E non è un caso che il Nunzio Apostolico in Angola, mons. Novatus Rugambwa, abbia centrato l’omelia della messa di chiusura del Congresso di Cabinda sul legame tra il sacerdozio e l’Eucaristia, ricordando che sono nati insieme e che l’Eucaristia è la principale ragione e il centro del sacerdozio. Il sacerdote, “docile strumento nelle mani di Cristo” è chiamato a svolgere – ha sottolineato - vari compiti pastorali. Deve quindi fare attenzione a non disperdersi, ma a “centrare la sua vita e il suo ministero nell’Eucaristia”, dono di Cristo all’umanità, Sacrificio di un Dio fattosi uomo per la remissione dei nostri peccati, e quindi fonte di riconciliazione, di giustizia, di pace.

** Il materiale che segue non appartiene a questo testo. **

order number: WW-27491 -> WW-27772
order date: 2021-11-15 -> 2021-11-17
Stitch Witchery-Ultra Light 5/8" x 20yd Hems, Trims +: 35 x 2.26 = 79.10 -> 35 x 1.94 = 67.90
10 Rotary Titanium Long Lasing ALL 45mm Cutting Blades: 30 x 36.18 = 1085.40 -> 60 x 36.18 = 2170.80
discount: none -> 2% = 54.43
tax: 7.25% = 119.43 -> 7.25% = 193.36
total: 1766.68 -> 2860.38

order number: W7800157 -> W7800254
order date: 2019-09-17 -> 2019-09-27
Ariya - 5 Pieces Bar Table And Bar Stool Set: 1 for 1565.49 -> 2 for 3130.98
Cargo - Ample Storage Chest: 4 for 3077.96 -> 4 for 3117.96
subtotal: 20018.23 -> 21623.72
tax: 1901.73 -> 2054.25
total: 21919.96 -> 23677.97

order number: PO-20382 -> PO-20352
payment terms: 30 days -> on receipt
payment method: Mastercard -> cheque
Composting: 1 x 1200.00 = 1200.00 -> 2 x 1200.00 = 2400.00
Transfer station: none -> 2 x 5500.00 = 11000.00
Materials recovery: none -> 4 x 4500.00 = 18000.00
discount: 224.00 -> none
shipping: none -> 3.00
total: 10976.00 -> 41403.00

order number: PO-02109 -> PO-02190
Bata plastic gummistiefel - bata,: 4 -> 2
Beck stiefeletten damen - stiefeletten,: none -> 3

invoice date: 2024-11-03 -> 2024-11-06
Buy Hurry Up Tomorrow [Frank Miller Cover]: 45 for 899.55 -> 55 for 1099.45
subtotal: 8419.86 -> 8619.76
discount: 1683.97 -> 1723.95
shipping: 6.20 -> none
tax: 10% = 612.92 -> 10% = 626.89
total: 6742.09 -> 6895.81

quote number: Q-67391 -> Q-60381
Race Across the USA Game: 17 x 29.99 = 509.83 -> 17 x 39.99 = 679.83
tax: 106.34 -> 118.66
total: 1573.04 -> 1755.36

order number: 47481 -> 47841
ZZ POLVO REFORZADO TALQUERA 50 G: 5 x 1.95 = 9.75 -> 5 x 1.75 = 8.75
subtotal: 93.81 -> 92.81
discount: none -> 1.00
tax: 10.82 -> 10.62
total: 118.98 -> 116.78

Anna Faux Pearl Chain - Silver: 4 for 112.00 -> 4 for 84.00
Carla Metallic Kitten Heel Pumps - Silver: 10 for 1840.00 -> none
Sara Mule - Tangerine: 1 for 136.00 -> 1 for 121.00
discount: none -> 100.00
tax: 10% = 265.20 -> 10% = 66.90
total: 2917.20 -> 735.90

A quale altro tavolo sedersi tutti insieme per ritrovare la pace, l’unità e condividere il pane?! Se il messaggio è chiaro per il presbitero che ha il privilegio di accostarsi all’Altare del Signore e di ripetere ogni giorno in Suo nome la condivisione simbolica del pane e del vino, non deve essere meno chiaro per chi ha il compito di garantire la giustizia sociale e di ripartire equamente tra tutti le risorse nazionali, così come Gesù ha fatto con i suoi discepoli, istituendo l’Eucaristia.

Tra le cause di divisioni e ingiustizie che attanagliano l’Angola, ci sono i lunghi anni di guerra, terminata nel 2002. Ma resta ancora da consolidare la pace, la riconciliazione, la coesione sociale. È stato con questo intento che più di 40 angolani sono andati a Dublino. Lì, molti hanno detto di aver pregato anche per l’unità e la comunione nel loro Paese, soprattutto in questa delicata vigilia delle elezioni politiche previste per fine agosto. Ma altri, come suor Maria da Conceição Adelina, Segretaria Nazionale delle Scuole Cattoliche, è passata dal Congresso di Dublino a quello di Cabinda, portando con sé il vigore per far sì che scuole, famiglie, società, agiscano insieme per la promozione dei bambini, in modo che sappiano vivere sin dall’inizio l’Eucaristia come un impegno a costruire la comunione con Dio e nella società.

Il Nunzio si è mostrato convinto che presto il Congresso di Cabinda darà i suoi frutti. Ma i problemi dell’Umanità, sappiamo, sono tanti e sparsi dappertutto. Cristo ha promesso di essere con noi fino alla fine dei tempi. E a Lui, al suo esempio di donazione completa per l’altro, di perdono, comunione e unità, possiamo sempre guardare per trovare il soffio, la forza di camminare sulla retta via.

Nel suo sforzo di purificarsi e di bere continuamente alla fonte della sua linfa vitale - l’Eucaristia - la Chiesa ci invita ad aderire sempre alla comunione Eucaristica non per abitudine, ma coscienti delle sue giuste conseguenze per la nostra vita privata e sociale.
E nel farlo ogni giorno siamo anche chiamati a fermarci ogni tanto per riflettere più approfonditamente sul significato e la bellezza di questo gesto.
L’appuntamento a livello mondiale è, quindi, fissato per il 2016 a Cebù, nelle Filippine. Non mancare!

Maria Dulce Araujo Evora – Programma Portoghese – Radio Vaticana.